Deitei a cabeça no encosto do assento e, cansado, queria mesmo era estar numa
casinha branca perto do rio onde pudesse descer e pegar uma varinha pra pescar
uns lambaris. Apreciar a vista da represa cortada por um rastro amarelo-dourado
deixado pelo sol no espelho d’água. Cheiro de cocô de vaca e isca espetada no
anzol. Chego em casa, converso um pouco, vejo TV, como e durmo bem.
Sou desperto pelo barulho de
uma motoserra que entra pelos ouvidos como uma buzina. A senha do cartão acaba
de chegar por um envelope colocado debaixo da porta. A motoserra insiste atrás
de mim e o zunido é irritante. Ao fundo ouço os carros, ônibus caminhões,
trens, aviões, motos e tudo o mais que anda e faz barulho nesse mundo. Não
liguei o som porque queria um pouco de silêncio, vejam. Saio para o trabalho e encaro de novo aquele
morrinho, uma subidinha chata, as pernas doendo, até o ponto de ônibus.
No caminho vejo os outdoors
com as ofertas de dinheiro fácil (?), homens e mulheres sorrindo, cãezinhos e
outras criaturas se oferecendo. Na rua, o povo anda com passo apressado, homens
e mulheres ‘correndo atrás’ como se diz. Quando estou contrariado e preciso
trabalhar procuro criar expectativas diferentes para não entrar numa de fazer a
coisa por fazer – que também considero perda de tempo. Penso na possibilidade,
por exemplo, de aparecer um bom assunto para explorar, de forma que no final do
dia me depare com o texto surpreendente de um estagiário ou repórter em início
de carreira. Mas é preciso paciência com o repertório dos meninos e a
precariedade dos recursos.
É aí que a gente brocha e
pensa em brincar de outra coisa. Estou de novo em casa, o telefone toca e não
quero atender. Toca de novo e quando atendo tem mais problema para resolver.
Decido uma coisa: continuar com o projeto de um dia abrir um restaurante,
alugar um quiosque na praia, fazer uma viagem de 1 ano, enfim, sair dessa lama.
Uma chuva cai de repente, e
me dá o duplo prazer de ficar livre, ao mesmo tempo, do barulho enjoado da
motoserra e do zum zum dos carros.

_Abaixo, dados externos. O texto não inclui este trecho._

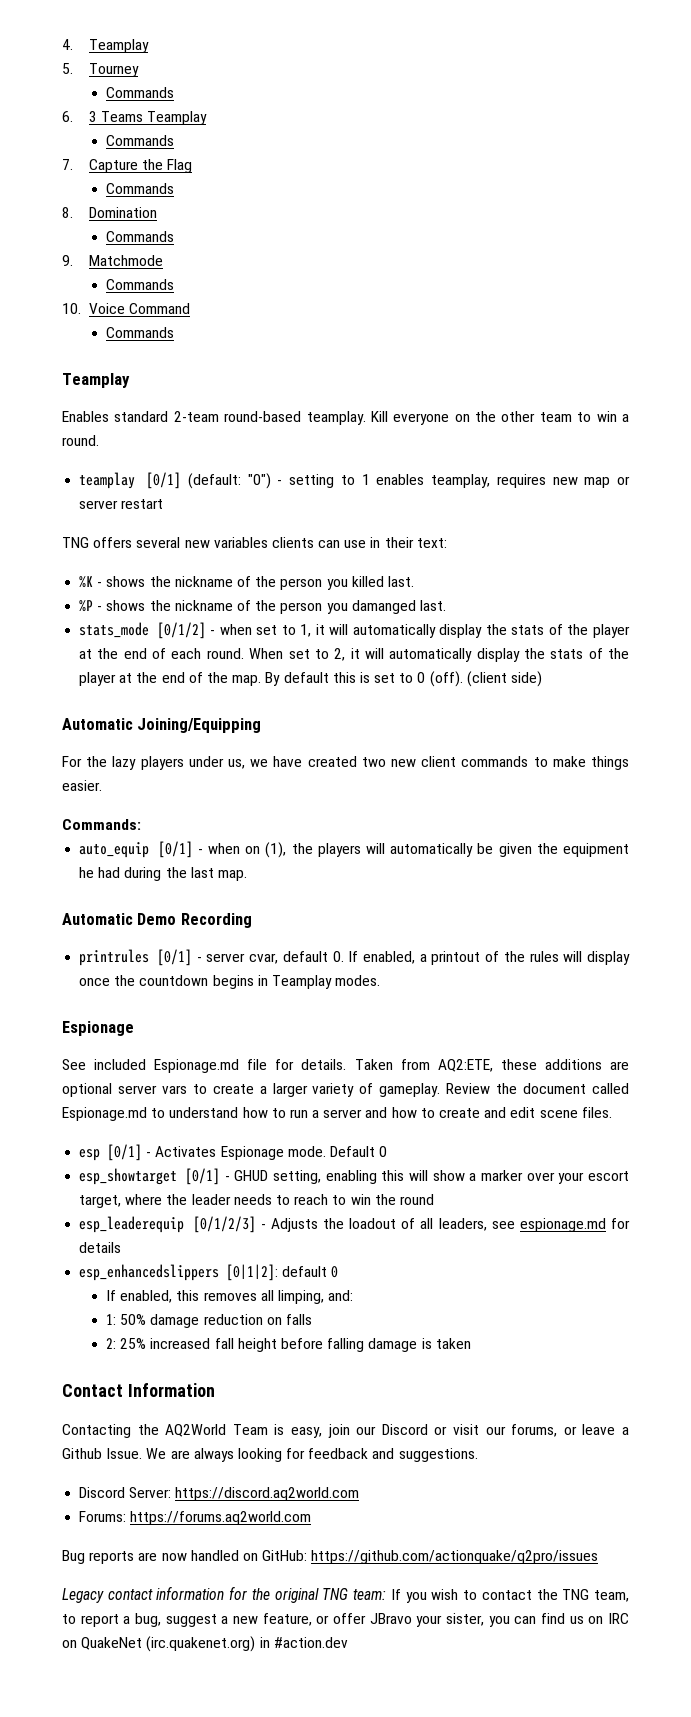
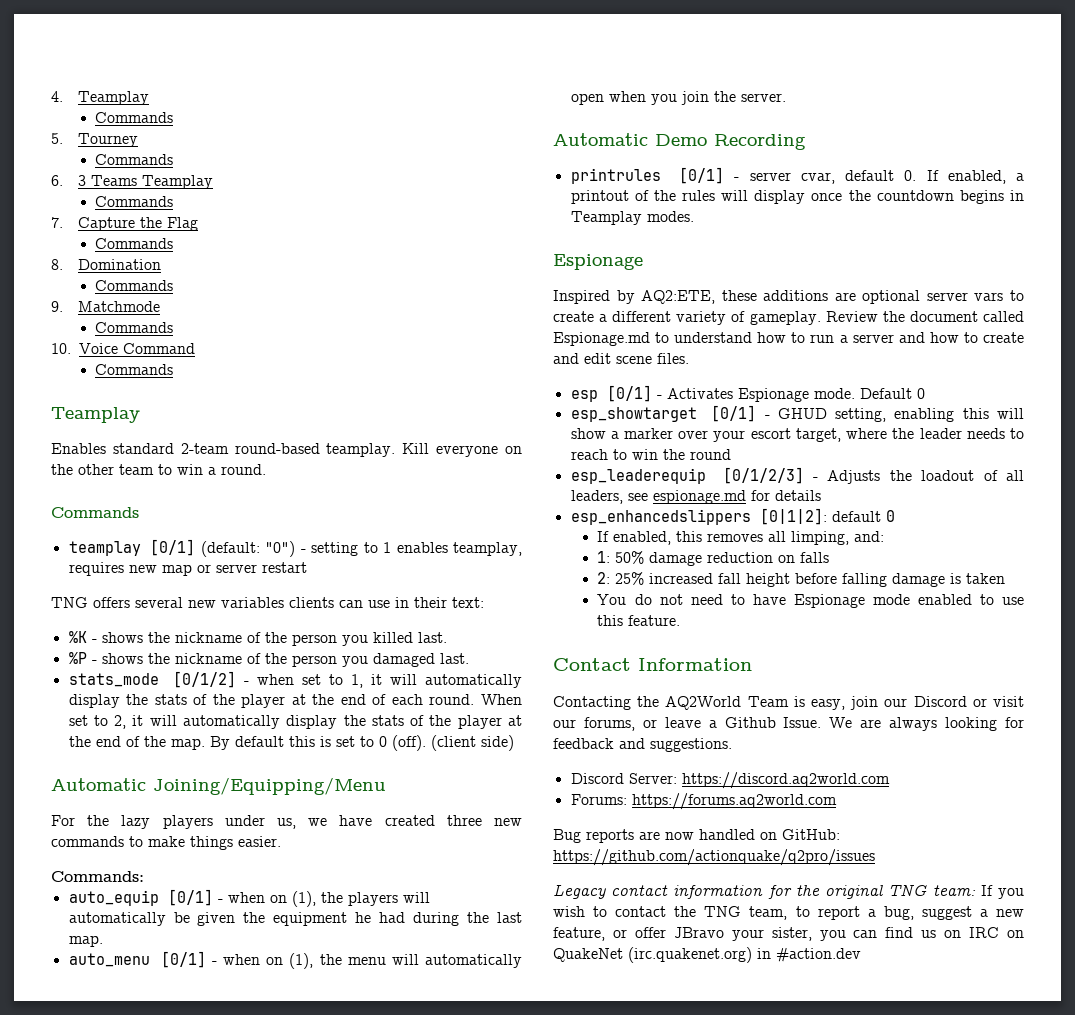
  4. Teamplay
+ Commands
  Kill everyone on the other team to win a round.
+ Commands
- %P - shows the nickname of the person you damanged last.
+ %P - shows the nickname of the person you damaged last.
- Automatic Joining/Equipping
+ Automatic Joining/Equipping/Menu
- For the lazy players under us, we have created two new client commands to make things easier.
+ For the lazy players under us, we have created three new commands to make things easier.
+ auto_menu [0/1] - when on (1), the menu will automatically open when you join the server.
- See included Espionage.md file for details. Taken from AQ2:ETE, these additions are optional server vars to create a larger variety of gameplay.
+ Inspired by AQ2:ETE, these additions are optional server vars to create a different variety of gameplay.
+ You do not need to have Espionage mode enabled to use this feature.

Ligo o som, fecho a janela e o barulho
desaparece. Agora, só a música e o barulhinho do teclado preenchem o vazio.
Neste momento escuto que “Ninguém faz idéia de quem vem lá. A bola da vez, os
tais que traficam bebês...” – é Lenine, pernambucano que sabe das coisas. O
astral melhora com o cheiro que vem da cozinha. Há quem diga que a vida é para
ser vivida aos bocados. Um dia de cada vez.
* Marcos Alves é
jornalista.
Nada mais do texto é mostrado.